**Your goal**
From the data below, return the exact lines starting at the line containing "subtotal: 1436.00 -> 2186.00" and ending at the line containing "delivery date: 2026-01-24 -> 2026-01-31", both included, and nothing else.

**Record extracts**

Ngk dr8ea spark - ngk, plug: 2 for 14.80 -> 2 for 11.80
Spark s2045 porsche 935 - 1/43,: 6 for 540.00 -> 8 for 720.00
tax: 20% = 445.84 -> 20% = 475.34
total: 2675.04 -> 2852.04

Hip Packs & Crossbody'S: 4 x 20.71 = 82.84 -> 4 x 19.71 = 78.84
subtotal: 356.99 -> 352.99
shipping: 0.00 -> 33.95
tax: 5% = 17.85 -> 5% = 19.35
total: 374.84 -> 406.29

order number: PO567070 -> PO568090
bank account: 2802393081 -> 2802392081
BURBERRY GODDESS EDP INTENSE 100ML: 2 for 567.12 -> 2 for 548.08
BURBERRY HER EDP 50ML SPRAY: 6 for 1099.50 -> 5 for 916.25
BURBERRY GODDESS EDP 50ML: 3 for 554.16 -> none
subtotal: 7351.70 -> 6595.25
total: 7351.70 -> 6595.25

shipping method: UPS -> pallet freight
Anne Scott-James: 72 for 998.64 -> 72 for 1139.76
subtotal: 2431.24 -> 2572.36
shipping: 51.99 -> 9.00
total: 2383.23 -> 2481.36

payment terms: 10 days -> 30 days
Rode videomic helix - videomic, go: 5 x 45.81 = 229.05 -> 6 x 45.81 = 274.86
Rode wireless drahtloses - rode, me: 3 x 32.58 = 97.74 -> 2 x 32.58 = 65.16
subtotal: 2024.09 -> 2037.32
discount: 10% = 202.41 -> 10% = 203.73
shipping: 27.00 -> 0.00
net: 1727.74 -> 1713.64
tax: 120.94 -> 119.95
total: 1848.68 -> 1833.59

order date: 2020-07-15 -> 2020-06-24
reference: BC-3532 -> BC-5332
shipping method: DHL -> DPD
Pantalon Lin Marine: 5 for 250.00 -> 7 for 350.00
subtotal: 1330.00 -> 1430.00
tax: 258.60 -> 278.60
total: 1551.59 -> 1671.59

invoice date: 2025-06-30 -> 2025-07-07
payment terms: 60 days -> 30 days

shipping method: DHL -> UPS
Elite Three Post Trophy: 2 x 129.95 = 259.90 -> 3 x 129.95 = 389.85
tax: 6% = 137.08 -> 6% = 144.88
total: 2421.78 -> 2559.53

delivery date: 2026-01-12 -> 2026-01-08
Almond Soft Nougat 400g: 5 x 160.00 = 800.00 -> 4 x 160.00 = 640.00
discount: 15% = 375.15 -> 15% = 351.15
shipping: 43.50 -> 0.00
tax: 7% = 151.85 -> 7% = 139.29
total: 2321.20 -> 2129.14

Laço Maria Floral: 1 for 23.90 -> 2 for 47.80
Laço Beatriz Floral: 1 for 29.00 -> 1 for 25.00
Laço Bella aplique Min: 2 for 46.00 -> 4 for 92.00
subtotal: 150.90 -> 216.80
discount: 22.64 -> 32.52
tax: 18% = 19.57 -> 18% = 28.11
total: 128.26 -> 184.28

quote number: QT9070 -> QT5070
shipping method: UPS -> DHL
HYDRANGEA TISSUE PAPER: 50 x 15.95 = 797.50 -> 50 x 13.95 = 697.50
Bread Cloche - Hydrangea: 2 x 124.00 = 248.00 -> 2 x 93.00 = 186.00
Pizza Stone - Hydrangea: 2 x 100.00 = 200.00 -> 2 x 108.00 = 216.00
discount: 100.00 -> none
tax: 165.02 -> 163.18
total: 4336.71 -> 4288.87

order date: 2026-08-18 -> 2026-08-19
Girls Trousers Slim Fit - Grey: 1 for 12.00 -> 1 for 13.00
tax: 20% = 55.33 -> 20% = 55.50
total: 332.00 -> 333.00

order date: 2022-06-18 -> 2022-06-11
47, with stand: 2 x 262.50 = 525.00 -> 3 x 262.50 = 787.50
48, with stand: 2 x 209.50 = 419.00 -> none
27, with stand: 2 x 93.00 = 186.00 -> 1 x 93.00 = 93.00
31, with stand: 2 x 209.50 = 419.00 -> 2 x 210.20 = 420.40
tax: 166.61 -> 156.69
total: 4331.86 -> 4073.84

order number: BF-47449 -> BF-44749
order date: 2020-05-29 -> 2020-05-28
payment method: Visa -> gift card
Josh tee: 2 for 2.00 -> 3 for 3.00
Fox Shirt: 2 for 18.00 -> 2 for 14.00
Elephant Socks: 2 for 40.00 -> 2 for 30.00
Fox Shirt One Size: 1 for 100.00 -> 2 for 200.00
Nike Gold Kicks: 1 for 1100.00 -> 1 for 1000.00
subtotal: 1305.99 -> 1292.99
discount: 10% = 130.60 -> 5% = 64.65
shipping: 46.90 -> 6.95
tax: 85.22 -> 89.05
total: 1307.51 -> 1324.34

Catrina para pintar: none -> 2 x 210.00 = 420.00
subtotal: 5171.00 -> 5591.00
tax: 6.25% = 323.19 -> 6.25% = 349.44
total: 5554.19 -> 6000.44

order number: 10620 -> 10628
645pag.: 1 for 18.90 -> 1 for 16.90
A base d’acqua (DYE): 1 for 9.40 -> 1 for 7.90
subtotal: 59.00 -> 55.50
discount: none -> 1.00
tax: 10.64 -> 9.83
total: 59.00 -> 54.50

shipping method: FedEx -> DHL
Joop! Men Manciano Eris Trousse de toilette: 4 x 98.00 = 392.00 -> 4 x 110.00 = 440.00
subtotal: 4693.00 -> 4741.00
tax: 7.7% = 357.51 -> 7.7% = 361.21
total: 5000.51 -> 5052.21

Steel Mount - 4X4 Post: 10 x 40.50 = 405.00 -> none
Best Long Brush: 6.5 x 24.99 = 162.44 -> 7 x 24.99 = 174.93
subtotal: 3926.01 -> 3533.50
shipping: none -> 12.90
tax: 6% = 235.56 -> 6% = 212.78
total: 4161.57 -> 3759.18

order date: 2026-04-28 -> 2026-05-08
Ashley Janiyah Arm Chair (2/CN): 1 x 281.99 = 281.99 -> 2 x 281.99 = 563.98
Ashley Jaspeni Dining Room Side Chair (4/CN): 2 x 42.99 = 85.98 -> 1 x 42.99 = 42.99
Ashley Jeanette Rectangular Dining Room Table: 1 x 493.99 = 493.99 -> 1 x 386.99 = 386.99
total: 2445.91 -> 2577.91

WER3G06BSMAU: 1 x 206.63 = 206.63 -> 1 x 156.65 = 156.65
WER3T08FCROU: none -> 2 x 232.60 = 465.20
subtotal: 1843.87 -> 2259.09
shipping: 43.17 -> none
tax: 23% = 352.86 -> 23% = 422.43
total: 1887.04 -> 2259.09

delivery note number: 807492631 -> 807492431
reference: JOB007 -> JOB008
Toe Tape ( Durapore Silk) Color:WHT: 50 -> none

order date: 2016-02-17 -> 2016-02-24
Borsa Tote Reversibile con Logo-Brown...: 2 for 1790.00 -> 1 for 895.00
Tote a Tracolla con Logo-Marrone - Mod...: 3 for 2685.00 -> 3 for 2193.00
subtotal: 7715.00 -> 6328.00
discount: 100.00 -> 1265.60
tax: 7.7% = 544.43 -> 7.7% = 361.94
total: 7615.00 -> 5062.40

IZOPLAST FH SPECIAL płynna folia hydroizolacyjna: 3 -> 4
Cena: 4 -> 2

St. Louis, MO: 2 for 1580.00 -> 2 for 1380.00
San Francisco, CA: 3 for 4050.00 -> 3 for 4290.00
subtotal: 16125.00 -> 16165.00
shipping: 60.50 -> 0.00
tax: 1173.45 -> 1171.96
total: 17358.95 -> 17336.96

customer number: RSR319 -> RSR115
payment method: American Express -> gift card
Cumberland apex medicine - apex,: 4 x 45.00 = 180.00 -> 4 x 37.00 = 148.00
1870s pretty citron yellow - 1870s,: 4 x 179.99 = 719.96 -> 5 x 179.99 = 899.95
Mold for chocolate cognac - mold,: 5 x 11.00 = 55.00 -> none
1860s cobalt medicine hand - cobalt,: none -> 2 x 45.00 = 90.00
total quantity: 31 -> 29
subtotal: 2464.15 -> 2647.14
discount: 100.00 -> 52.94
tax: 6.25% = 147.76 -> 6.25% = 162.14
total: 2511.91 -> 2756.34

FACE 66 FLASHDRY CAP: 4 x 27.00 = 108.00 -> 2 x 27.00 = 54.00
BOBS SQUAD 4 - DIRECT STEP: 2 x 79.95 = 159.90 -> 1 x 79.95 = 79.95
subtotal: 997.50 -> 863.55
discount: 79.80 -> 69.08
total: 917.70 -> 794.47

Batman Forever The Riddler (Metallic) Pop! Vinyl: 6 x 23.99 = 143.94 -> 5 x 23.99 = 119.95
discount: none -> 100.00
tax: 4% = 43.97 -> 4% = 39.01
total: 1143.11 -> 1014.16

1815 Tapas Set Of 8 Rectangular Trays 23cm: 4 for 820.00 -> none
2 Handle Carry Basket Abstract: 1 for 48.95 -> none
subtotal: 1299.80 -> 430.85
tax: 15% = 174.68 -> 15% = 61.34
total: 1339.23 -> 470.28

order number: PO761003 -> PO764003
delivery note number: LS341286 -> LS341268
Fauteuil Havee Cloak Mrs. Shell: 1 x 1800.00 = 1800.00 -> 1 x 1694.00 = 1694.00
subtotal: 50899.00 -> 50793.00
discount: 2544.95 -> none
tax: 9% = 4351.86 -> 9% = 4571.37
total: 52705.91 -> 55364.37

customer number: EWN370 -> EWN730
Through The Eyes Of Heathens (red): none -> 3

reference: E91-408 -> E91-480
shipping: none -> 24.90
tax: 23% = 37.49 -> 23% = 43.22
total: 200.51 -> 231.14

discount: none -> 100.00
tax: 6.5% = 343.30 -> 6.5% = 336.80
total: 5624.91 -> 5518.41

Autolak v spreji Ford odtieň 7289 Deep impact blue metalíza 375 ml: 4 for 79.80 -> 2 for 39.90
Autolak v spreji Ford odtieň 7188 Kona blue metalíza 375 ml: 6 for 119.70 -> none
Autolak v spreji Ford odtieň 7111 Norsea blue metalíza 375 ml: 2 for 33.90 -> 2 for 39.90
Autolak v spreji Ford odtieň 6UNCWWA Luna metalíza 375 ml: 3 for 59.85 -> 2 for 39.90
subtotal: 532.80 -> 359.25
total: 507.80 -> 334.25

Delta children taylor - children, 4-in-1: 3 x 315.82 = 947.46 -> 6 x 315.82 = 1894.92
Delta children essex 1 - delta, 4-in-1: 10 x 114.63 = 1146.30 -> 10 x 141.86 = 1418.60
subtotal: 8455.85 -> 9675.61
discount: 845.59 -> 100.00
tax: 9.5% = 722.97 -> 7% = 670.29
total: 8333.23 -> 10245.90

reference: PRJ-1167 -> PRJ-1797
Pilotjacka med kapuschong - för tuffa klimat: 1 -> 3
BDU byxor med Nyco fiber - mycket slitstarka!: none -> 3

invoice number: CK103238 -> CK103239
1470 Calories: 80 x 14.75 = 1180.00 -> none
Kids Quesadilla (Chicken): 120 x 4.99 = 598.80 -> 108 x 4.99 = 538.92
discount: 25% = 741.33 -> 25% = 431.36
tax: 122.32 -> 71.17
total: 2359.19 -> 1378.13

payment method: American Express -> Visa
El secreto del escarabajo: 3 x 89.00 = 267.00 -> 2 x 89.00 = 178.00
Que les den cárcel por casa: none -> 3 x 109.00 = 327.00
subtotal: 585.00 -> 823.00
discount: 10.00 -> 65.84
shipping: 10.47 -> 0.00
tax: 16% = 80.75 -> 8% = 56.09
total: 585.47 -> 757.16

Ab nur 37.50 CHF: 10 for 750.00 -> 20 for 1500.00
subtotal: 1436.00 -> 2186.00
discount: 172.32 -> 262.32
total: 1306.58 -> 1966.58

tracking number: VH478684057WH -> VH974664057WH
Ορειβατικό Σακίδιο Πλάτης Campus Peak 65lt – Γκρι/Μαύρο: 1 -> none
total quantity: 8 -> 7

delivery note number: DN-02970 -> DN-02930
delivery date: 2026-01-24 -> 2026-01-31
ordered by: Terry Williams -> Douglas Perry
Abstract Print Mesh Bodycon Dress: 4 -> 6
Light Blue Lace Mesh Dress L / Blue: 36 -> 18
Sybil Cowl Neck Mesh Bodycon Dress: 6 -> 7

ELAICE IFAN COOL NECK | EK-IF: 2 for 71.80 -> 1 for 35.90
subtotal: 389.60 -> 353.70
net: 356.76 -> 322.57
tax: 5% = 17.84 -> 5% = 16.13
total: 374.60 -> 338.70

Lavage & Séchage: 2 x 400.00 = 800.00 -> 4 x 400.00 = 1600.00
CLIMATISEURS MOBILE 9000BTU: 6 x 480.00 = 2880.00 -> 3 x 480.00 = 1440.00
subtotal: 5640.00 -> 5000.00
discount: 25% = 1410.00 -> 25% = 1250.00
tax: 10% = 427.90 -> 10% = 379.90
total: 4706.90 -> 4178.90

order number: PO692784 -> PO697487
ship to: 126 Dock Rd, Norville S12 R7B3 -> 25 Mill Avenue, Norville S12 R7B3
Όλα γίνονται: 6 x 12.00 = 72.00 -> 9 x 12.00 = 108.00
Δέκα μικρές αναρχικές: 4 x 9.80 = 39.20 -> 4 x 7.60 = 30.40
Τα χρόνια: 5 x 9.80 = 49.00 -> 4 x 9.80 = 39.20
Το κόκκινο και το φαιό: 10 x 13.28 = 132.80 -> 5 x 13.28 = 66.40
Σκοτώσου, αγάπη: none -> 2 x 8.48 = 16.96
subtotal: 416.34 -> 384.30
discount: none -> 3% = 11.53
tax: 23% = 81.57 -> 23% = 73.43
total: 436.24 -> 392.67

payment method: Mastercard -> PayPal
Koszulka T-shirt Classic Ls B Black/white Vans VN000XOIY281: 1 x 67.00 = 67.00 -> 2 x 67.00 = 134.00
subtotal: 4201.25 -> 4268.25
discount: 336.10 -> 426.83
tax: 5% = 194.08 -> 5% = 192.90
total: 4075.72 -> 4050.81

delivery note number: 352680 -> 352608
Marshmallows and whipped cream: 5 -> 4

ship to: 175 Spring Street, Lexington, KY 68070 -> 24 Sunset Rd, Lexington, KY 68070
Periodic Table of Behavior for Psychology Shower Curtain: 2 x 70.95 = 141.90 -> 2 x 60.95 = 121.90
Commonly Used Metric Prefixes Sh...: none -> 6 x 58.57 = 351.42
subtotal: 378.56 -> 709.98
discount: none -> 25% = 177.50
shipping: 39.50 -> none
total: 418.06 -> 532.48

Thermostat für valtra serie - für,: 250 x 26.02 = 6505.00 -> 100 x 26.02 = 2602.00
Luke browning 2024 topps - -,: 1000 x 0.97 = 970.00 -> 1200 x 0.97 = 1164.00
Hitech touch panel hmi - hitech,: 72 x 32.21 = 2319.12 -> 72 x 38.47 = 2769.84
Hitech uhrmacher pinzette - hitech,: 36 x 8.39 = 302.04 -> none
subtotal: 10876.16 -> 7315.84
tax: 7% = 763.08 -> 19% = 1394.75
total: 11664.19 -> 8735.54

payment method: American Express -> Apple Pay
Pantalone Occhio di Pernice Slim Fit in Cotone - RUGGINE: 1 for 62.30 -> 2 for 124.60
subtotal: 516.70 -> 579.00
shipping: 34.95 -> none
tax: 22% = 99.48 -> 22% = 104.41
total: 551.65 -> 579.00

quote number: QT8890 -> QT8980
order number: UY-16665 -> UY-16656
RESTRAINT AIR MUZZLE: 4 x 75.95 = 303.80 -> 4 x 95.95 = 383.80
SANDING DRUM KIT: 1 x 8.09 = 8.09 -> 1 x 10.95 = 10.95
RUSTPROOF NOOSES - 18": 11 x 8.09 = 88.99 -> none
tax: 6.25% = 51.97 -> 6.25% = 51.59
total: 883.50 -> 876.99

**Result for this exercise**
subtotal: 1436.00 -> 2186.00
discount: 172.32 -> 262.32
total: 1306.58 -> 1966.58

tracking number: VH478684057WH -> VH974664057WH
Ορειβατικό Σακίδιο Πλάτης Campus Peak 65lt – Γκρι/Μαύρο: 1 -> none
total quantity: 8 -> 7

delivery note number: DN-02970 -> DN-02930
delivery date: 2026-01-24 -> 2026-01-31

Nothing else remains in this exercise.